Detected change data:
————————

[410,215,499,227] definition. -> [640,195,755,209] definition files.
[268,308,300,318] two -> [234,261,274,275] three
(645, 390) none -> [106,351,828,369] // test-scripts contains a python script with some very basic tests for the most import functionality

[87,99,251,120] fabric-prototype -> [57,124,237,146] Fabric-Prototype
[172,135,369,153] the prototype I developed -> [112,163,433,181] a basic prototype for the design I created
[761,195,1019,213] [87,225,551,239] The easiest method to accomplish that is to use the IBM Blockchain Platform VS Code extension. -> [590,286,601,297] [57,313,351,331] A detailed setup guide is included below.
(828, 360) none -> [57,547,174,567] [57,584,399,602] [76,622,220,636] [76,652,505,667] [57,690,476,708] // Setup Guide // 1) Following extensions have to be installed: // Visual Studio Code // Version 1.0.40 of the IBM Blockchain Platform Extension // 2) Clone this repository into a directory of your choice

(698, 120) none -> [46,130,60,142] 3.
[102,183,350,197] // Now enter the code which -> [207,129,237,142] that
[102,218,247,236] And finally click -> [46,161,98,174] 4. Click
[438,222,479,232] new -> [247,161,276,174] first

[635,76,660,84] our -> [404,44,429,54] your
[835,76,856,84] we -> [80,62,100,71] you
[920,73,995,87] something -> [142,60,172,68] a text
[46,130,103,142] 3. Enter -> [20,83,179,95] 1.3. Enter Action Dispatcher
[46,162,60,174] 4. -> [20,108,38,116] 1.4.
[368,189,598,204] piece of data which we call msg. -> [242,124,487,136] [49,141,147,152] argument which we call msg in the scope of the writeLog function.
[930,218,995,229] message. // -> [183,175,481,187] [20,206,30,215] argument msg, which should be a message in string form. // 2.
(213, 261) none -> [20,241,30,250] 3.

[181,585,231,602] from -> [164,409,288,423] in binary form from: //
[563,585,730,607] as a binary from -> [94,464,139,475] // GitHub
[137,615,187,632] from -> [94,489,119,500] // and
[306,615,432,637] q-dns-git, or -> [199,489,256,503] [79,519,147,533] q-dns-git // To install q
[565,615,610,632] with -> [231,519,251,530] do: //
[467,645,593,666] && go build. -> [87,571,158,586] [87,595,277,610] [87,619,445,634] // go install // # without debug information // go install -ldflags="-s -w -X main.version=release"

————————

● **Work to be completed**: All of the data needs to be reproduced exactly, with no line missing.

● **Exercise output**:
[410,215,499,227] definition. -> [640,195,755,209] definition files.
[268,308,300,318] two -> [234,261,274,275] three
(645, 390) none -> [106,351,828,369] // test-scripts contains a python script with some very basic tests for the most import functionality

[87,99,251,120] fabric-prototype -> [57,124,237,146] Fabric-Prototype
[172,135,369,153] the prototype I developed -> [112,163,433,181] a basic prototype for the design I created
[761,195,1019,213] [87,225,551,239] The easiest method to accomplish that is to use the IBM Blockchain Platform VS Code extension. -> [590,286,601,297] [57,313,351,331] A detailed setup guide is included below.
(828, 360) none -> [57,547,174,567] [57,584,399,602] [76,622,220,636] [76,652,505,667] [57,690,476,708] // Setup Guide // 1) Following extensions have to be installed: // Visual Studio Code // Version 1.0.40 of the IBM Blockchain Platform Extension // 2) Clone this repository into a directory of your choice

(698, 120) none -> [46,130,60,142] 3.
[102,183,350,197] // Now enter the code which -> [207,129,237,142] that
[102,218,247,236] And finally click -> [46,161,98,174] 4. Click
[438,222,479,232] new -> [247,161,276,174] first

[635,76,660,84] our -> [404,44,429,54] your
[835,76,856,84] we -> [80,62,100,71] you
[920,73,995,87] something -> [142,60,172,68] a text
[46,130,103,142] 3. Enter -> [20,83,179,95] 1.3. Enter Action Dispatcher
[46,162,60,174] 4. -> [20,108,38,116] 1.4.
[368,189,598,204] piece of data which we call msg. -> [242,124,487,136] [49,141,147,152] argument which we call msg in the scope of the writeLog function.
[930,218,995,229] message. // -> [183,175,481,187] [20,206,30,215] argument msg, which should be a message in string form. // 2.
(213, 261) none -> [20,241,30,250] 3.

[181,585,231,602] from -> [164,409,288,423] in binary form from: //
[563,585,730,607] as a binary from -> [94,464,139,475] // GitHub
[137,615,187,632] from -> [94,489,119,500] // and
[306,615,432,637] q-dns-git, or -> [199,489,256,503] [79,519,147,533] q-dns-git // To install q
[565,615,610,632] with -> [231,519,251,530] do: //
[467,645,593,666] && go build. -> [87,571,158,586] [87,595,277,610] [87,619,445,634] // go install // # without debug information // go install -ldflags="-s -w -X main.version=release"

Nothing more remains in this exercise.